Fracaso es hoy en día una expresión tabú, demasiado
estridente y dolorosa para ser pronunciada y mucho menos en casa del ahorcado.
Ya nadie admite sus descalabros ni sus frustraciones más íntimas. Si alguien
fracasa como hijo o como padre; si sus sueños se desvanecen en el sopor de la duermevela; si su matrimonio muere entre dolorosos
estertores; si su negocio se hunde como el Titanic; si hipoteca toda
su juventud en unas oposiciones nunca aprobadas; si su ilusionante noviazgo se rompe
en añicos como una figurita de porcelana; si se arruina; si le echan de todos
los trabajos por inútil; si descarrilan sus relaciones amistosas o cae
presa del alcohol, es muy raro que
reconozca abiertamente -ni siquiera a sí mismo- que ha fracasado en algún aspecto fundamental de su vida. Lo normal
es decir que no importa, que ha sido una “experiencia enriquecedora” y que hay
que dar al play al siguiente capítulo de la serie porque el final siempre es
feliz y el protagonista nunca muere.
Si en algo estoy de acuerdo con esta actitud tan habitual
es en que incluso tras una caída al precipicio debemos echarle huevos y seguir avanzando. En lo que discrepo es en el mecanismo de defensa de presuponer que “aquí
no ha pasado nada”, restando importancia a gravísimos tropiezos o incluso
hundimientos tras los que, nos guste o no, jamás volveremos a ser los mismos. El
primer requisito para seguir afrontando la vida con dignidad y aprender -quizá- algo de
lo sucedido, es acatar que hemos fracasado, que el fracaso ha sido grave y que
todos los golpes duros dejan secuelas imborrables, por mucho que nos hagamos
los longuis. Lo importante es saber convivir con esas cicatrices o mutilaciones
sin ignorarlas estúpidamente, pues cerrar los ojos solo puede llevarnos a una
catástrofe peor.
De todos modos, aunque nos empeñemos en lo contrario tras
cualquier adversidad, hay muchas veces que es imposible aprender de las malas
experiencias, primero porque seguramente nunca se reproduzcan idénticas
circunstancias y después porque somos como somos, tan condicionados por nuestro
carácter, nuestra genética o nuestras inercias que igual volvemos a toparnos
con la misma encrucijada y enfilamos de nuevo, como idiotas, el sendero mortal.

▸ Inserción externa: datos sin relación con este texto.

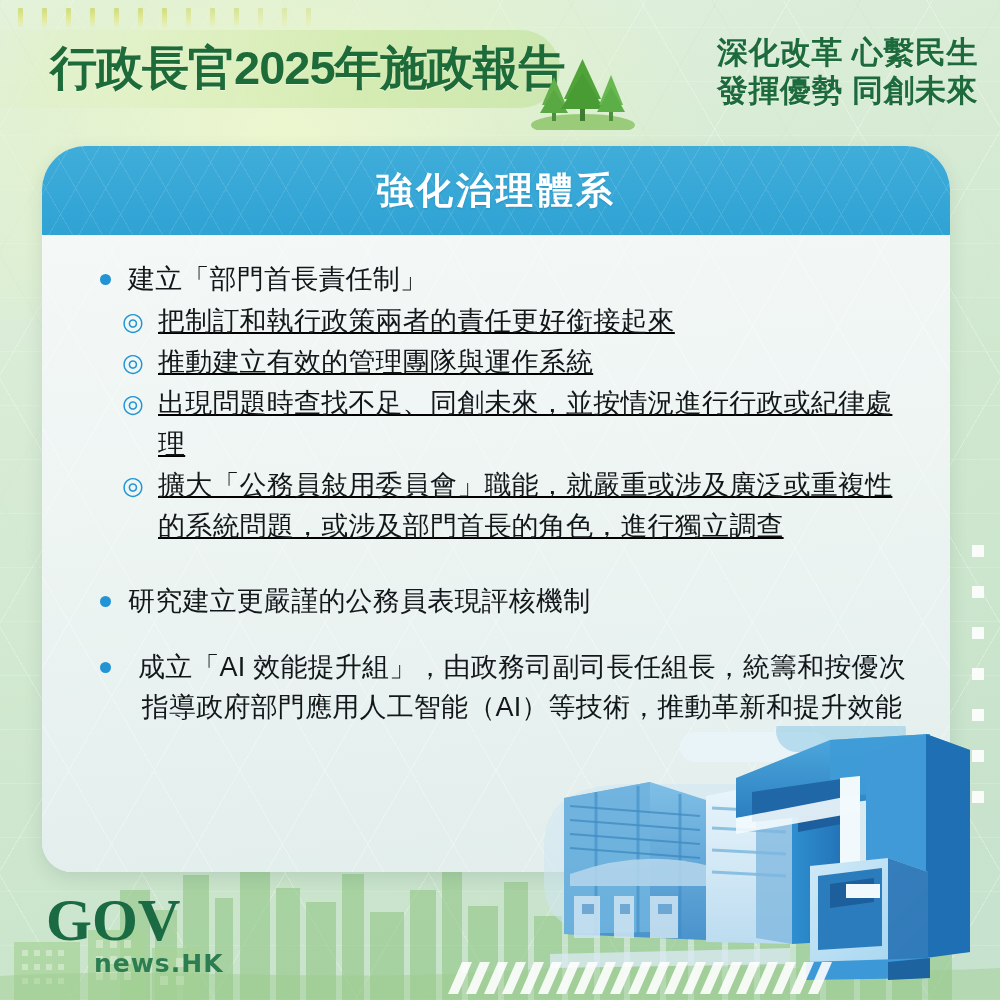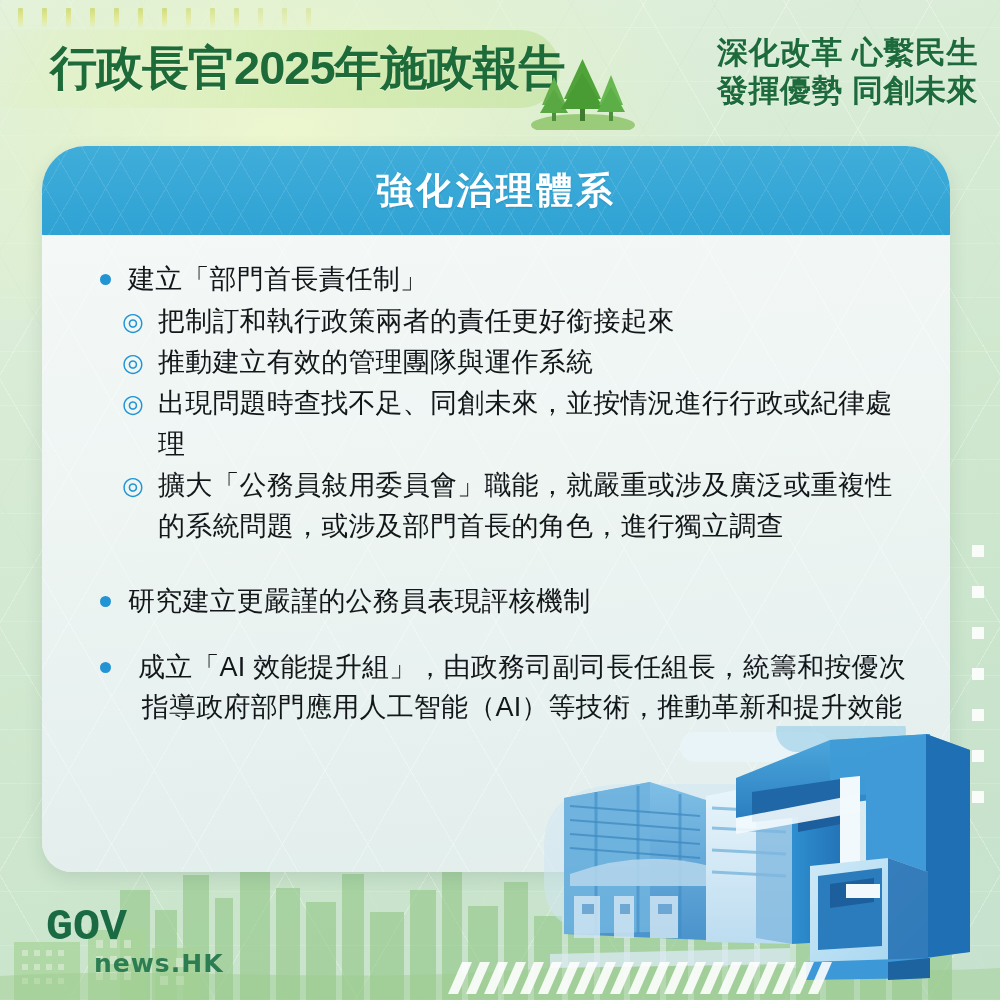"把制訂和執行政策兩者的責任更好銜接起來" .sublist { text-decoration: none -> underline }
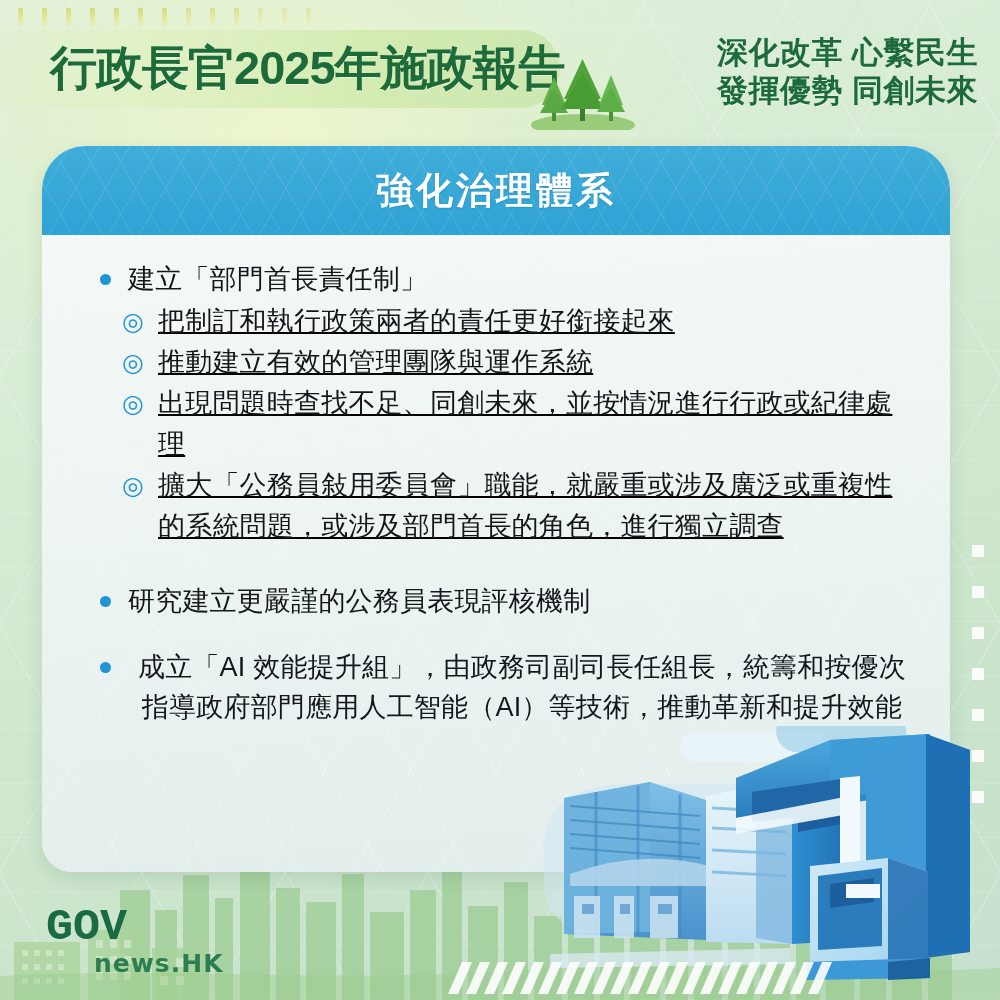"GOV" .gov-logo .g1 { font-family: Liberation Mono, monospace -> Liberation Serif, serif; font-size: 45px -> 59px }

Según cubrimos etapas y desperdigamos nuestros fracasos
por el camino, se nos van cerrando puertas que ya no podremos volver a abrir. Cada
traspiés, cada culada, cada derrumbe deja huellas en nuestro cuerpo y en
nuestra alma que nos inutilizan en alguna medida para encontrar esa felicidad
soñada. Aunque logremos caminar erguidos, lo cual nos honra, no olvidemos que
en esas viejas peleas con la vida feroz, perdimos un pie, una pierna o un
brazo, y que no volveremos a estar en las mismas condiciones ni a contar con
las mismas oportunidades que cuando aguardábamos en la línea de salida.